One more long-form animated movie:

Hasbro and Lionsgate has announced that My Little Pony The Movie will trot into theaters on November 3, 2017. At this point in time, My Little Pony will face off with the Disney/Marvel sequel Thor: Ragnarok. ...

It's good to understand why there's interest in doing a theatrical version of the franchise:

My Little Pony toys and accessories rake in $650M annually.

Hasbro credited My Little Pony as driving their 2014 girls’ sales by 2% to a $1.02B figure. The last big screen My Little Pony film was in 1986 and it grossed $6M. Danny DeVito, Tony Randall, Cloris Leachman and Madeline Kahn were among those providing voices.

Are corporate motives clear to you now?

The first MLP, now thirty years distant, came at a time when feature animation was in flux. Disney had floundered after the dull thud made by The Black Cauldron soon after a major management change.

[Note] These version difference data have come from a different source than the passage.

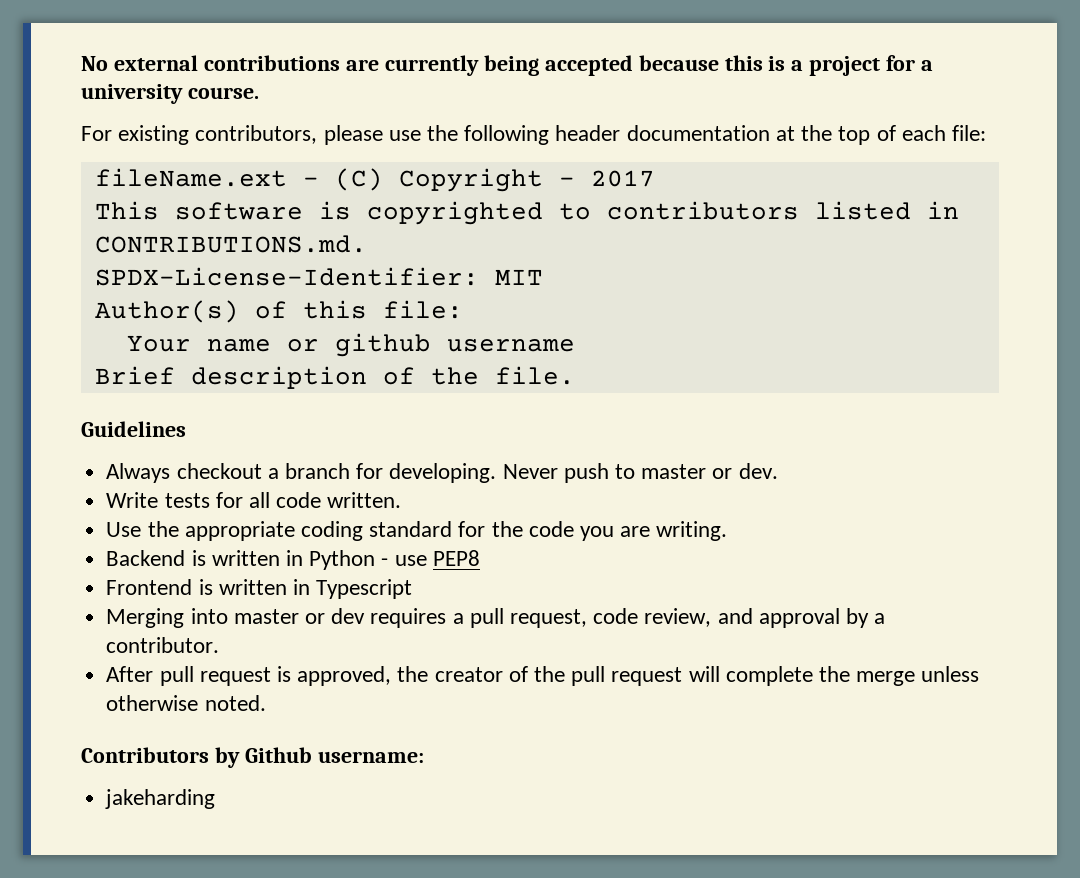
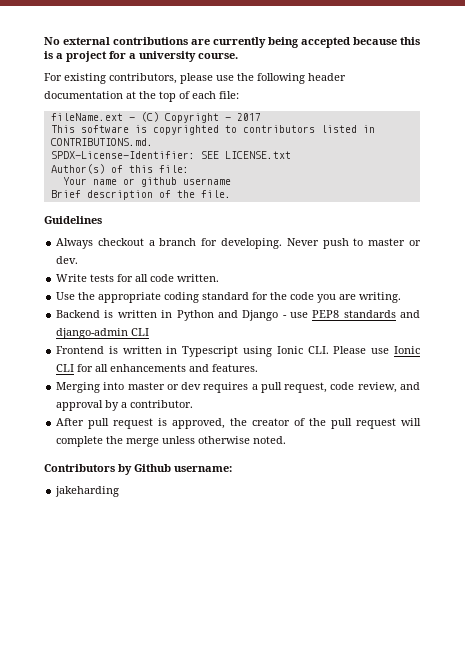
- SPDX-License-Identifier: MIT
+ SPDX-License-Identifier: SEE LICENSE.txt
- Backend is written in Python - use PEP8
+ Backend is written in Python and Django - use PEP8 standards and django-admin CLI
- Frontend is written in Typescript
+ Frontend is written in Typescript using Ionic CLI. Please use Ionic CLI for all enhancements and features.

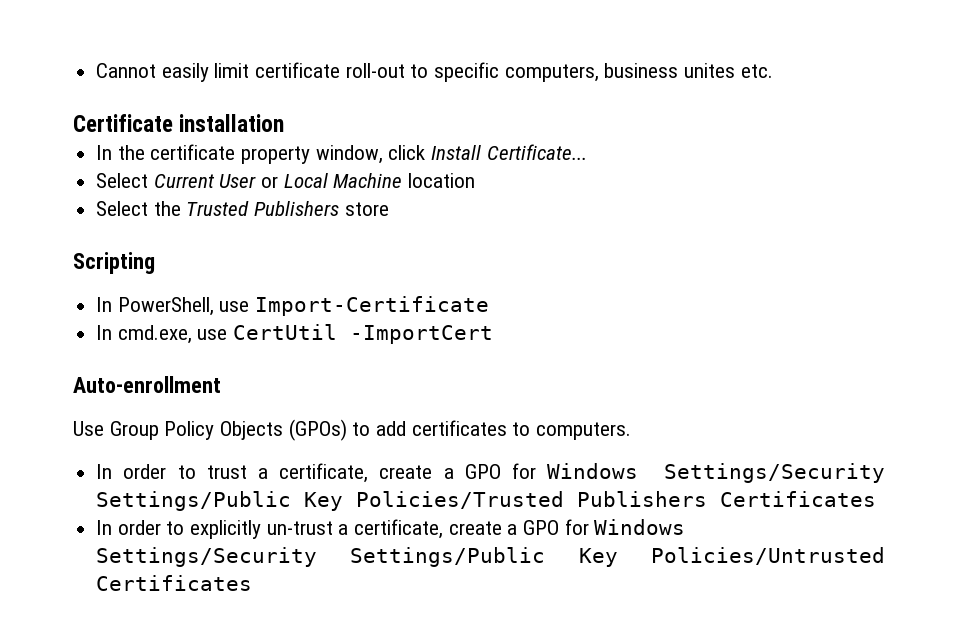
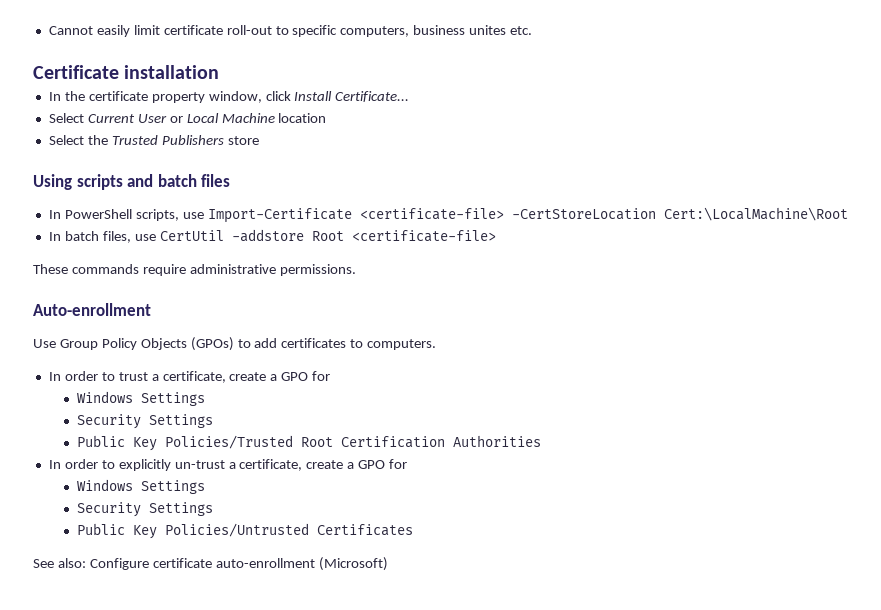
- Scripting
- In PowerShell, use Import-Certificate
- In cmd.exe, use CertUtil -ImportCert
+ Using scripts and batch files
+ In PowerShell scripts, use Import-Certificate <certificate-file> -CertStoreLocation Cert:\LocalMachine\Root
+ In batch files, use CertUtil -addstore Root <certificate-file>
+ These commands require administrative permissions.
- In order to trust a certificate, create a GPO for Windows Settings/Security Settings/Public Key Policies/Trusted Publishers Certificates
+ In order to trust a certificate, create a GPO for
+ Windows Settings
+ Security Settings
+ Public Key Policies/Trusted Root Certification Authorities
- In order to explicitly un-trust a certificate, create a GPO for Windows Settings/Security Settings/Public Key Policies/Untrusted Certificates
+ In order to explicitly un-trust a certificate, create a GPO for
+ Windows Settings
+ Security Settings
+ Public Key Policies/Untrusted Certificates
+ See also: Configure certificate auto-enrollment (Microsoft)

At the time, the costly flop from the House of Mouse was overshadowed by Nelvana-produced The Care Bears Movie, which was created on a shoe-string budget and made $34 million. And the feature was produced to ... let's face the realty fearlessly ... boost sales of kids' toys. Disney newbies Michael Eisner and Jeffrey Katzenberg weren't even sure it was a good idea to continue doing animation stateside, given the profit margin of Bears compared to Cauldron.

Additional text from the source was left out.